Let us start with some architecture basics behind PHPMD. All rules in PHPMD must at least implement the \\PHPMD\\Rule interface. You can also extend the abstract rule base class \\PHPMD\\AbstractRule which already provides an implementation of all required infrastructure methods and application logic, so that the only task which is left to you is the implementation of the concrete validation code of your rule. To implement this validation-code the PHPMD rule interface declares the apply() method which will be invoked by the application during the source analysis phase. :

require_once 'PHPMD/AbstractRule.php';

class Com_Example_Rule_NoFunctions extends \PHPMD\AbstractRule
{
    public function apply(\PHPMD\AbstractNode $node)
    {
        // Check constraints against the given node instance
    }
}

The apply() method gets an instance of \\PHPMD\\AbstractNode as argument. This node instance represents the different high level code artifacts found in the analyzed source code. In this context high level artifact means interfaces, classes, methods and functions. But how do we tell PHPMD which of these artifacts are interesting for our rule, because we do not want duplicate implementations of the decision code in every rule? To solve this problem PHPMD uses so-called marker interfaces. The only purpose of these interfaces is to label a rule class, which says: Hey I'm interested in nodes of type class and interface, or I am interested in function artifacts. The following list shows the available marker interfaces:

With this marker interfaces we can now extend the previous example, so that the rule will be called for functions found in the analyzed source code. :

class Com_Example_Rule_NoFunctions
       extends \PHPMD\AbstractRule
    implements \PHPMD\Rule\FunctionAware
{
    public function apply(\PHPMD\AbstractNode $node)
    {
        // Check constraints against the given node instance
    }
}

And because our coding guideline forbids functions every call to the apply() method will result in a rule violation. Such a violation can be reported to PHPMD through the addViolation() method. The rule inherits this helper method from it's parent class \\PHPMD\\AbstractRule. :

class Com_Example_Rule_NoFunctions // ...
{
    public function apply(\PHPMD\AbstractNode $node)
    {
        $this->addViolation($node);
    }
}

That's it. The only thing left to do is adding a configuration entry for this rule to a rule set file. This ruleset file is an XML document where all settings of one or more rules can be configured, so that everyone can customize an existing rule without any changes the rule's source. The syntax of the rule set file is completely adapted from PHPMD's inspiring example PMD. To get started with a custom rule set you should take a look at one of the existing XML files and then adapt one of the rule configurations for a newly created rule. The most important elements of a rule configuration are:

<ruleset name="example.com rules"
       xmlns="http://pmd.sf.net/ruleset/1.0.0"
       xmlns:xsi="http://www.w3.org/2001/XMLSchema-instance"
       xsi:schemaLocation="http://pmd.sf.net/ruleset/1.0.0 http://pmd.sf.net/ruleset_xml_schema.xsd"
       xsi:noNamespaceSchemaLocation="http://pmd.sf.net/ruleset_xml_schema.xsd">

    <rule name="FunctionRule"
          message = "Please do not use functions."
          class="Com_Example_Rule_NoFunctions"
          externalInfoUrl="http://example.com/phpmd/rules.html#functionrule">

        <priority>1</priority>
    </rule>
</ruleset>

The previous listing shows a basic rule set file that configures all required settings for the created example rule. For more details on PHPMD's rule set file format you should take a look a the Create a custom rule set tutorial.

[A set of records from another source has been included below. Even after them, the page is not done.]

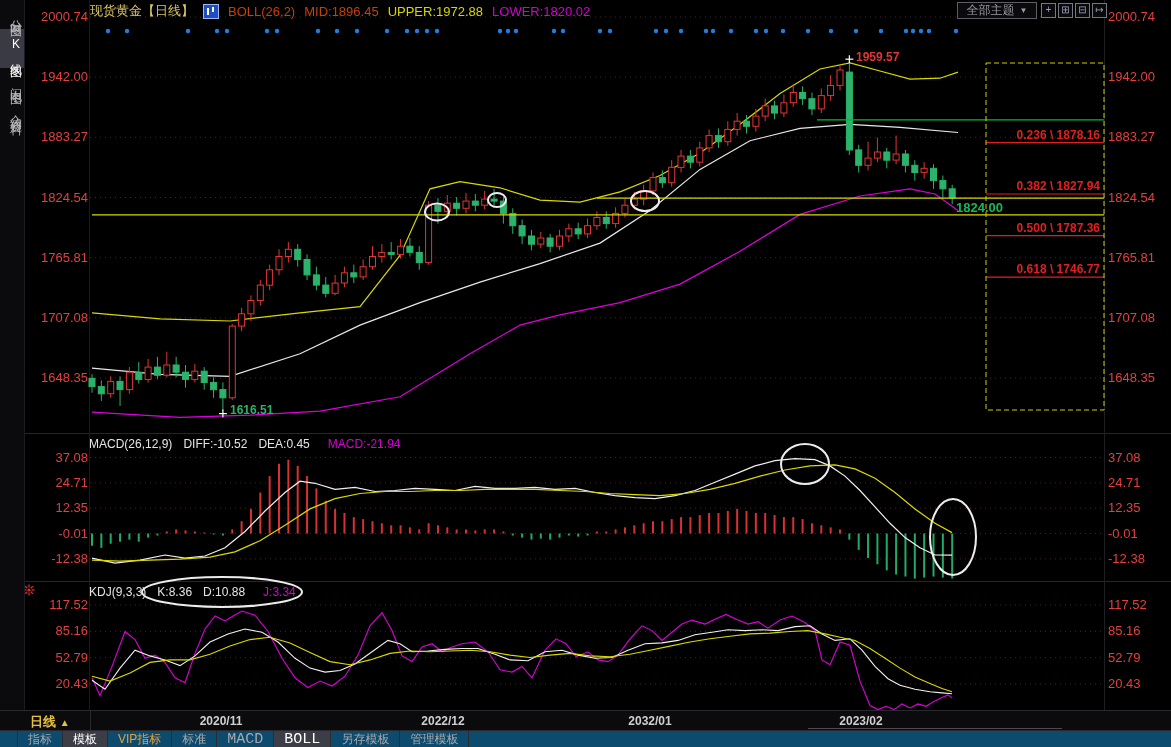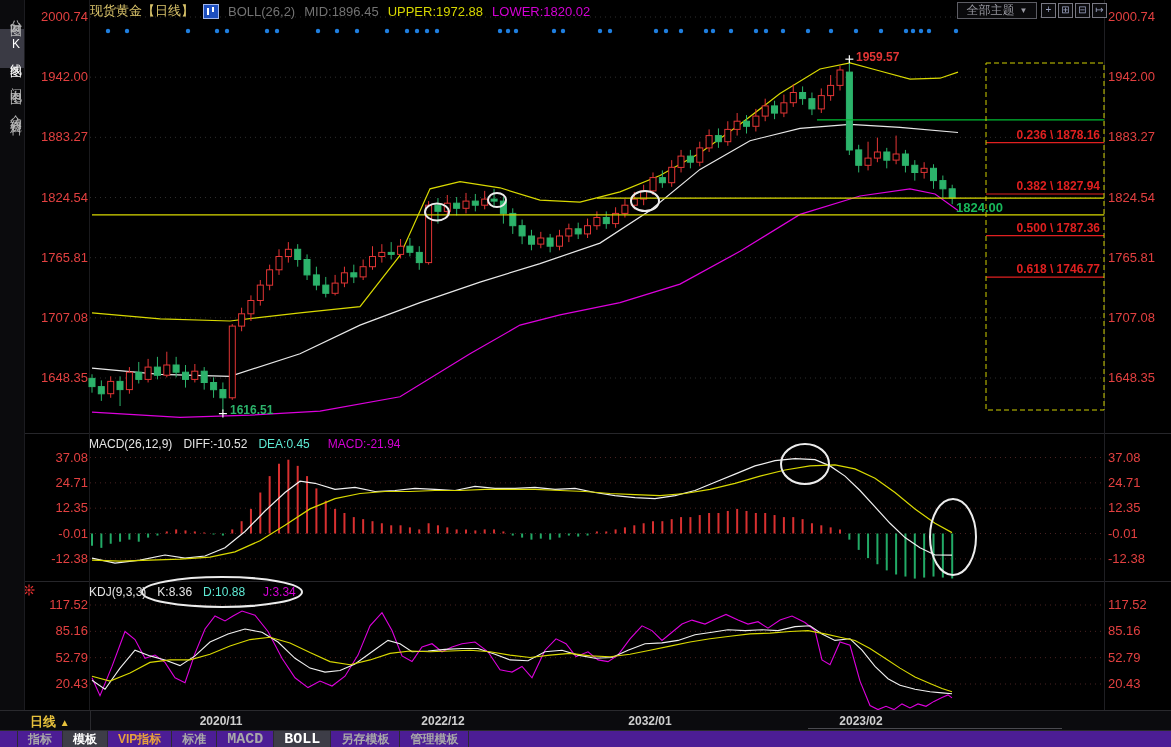"BOLL(26,2)" .boll-name,.boll-mid { color: #737373 -> #c2410c }
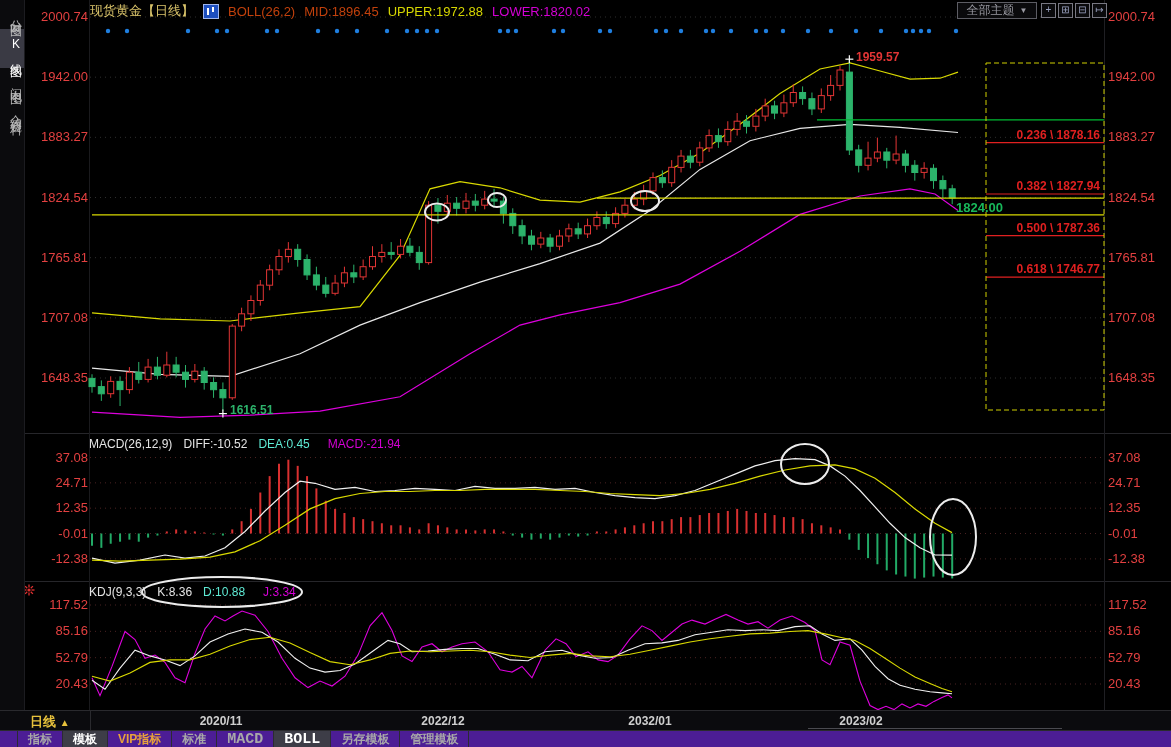"DEA:0.45" .iy { color: #5eead4 -> #e5e5e5 }
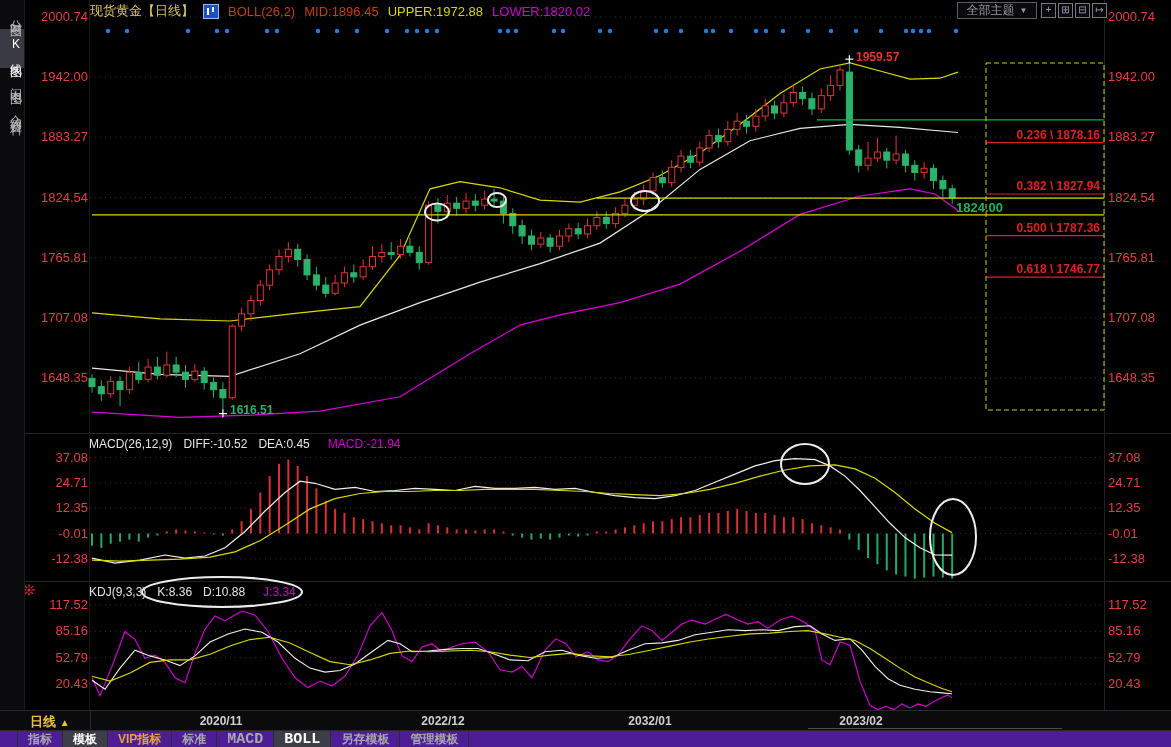"指标" .tabbar { background: #4c1d95 -> #0c4a6e; font-weight: bold -> none }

Finally the real world test. Let's assume we have saved the rule class in a file Com/Example/Rule/NoFunction.php that is somewhere in the PHP include_path and we have saved the rule set in a file named example-rule.xml. No we can test the rule from the command line with the following command: :

~ $ phpmd /my/source/example.com text /my/rules/example-rule.xml

/my/source/example.com/functions.php:2    Please do not use functions.

That's it. Now we have a first custom rule class that can be used with PHPMD.

Writing a rule based on an existing Software Metric

Since the root goal for the development of PHPMD was the implementation of a simple and user friendly interface for PHP_Depend, we will show you in this section how to develop a rule class, that uses a software metric measured by PDepend as input data.

In this section you will learn how to access software metrics for a given \\PHPMD\\AbstractNode instance. And you will learn how to use PHPMD's configuration backend in such a way, that thresholds and other settings can be customized without changing any PHP code. Additionally you will see how the information content of an error message can be improved.

The first thing we need now is a software metric that we want to use as basis for the new rule. A complete and up2date list of available software metrics can be found PHP_Depend's metric catalog. For this article we choose the Number of Public Methods (npm) metric and we define an upper and a lower threshold for our rule. The upper threshold is 10, because we think a class with more public methods exposes to much of its privates and should be refactored into two or more classes. For the lower threshold we choose 1, because a class without any public method does not expose any service to surrounding application.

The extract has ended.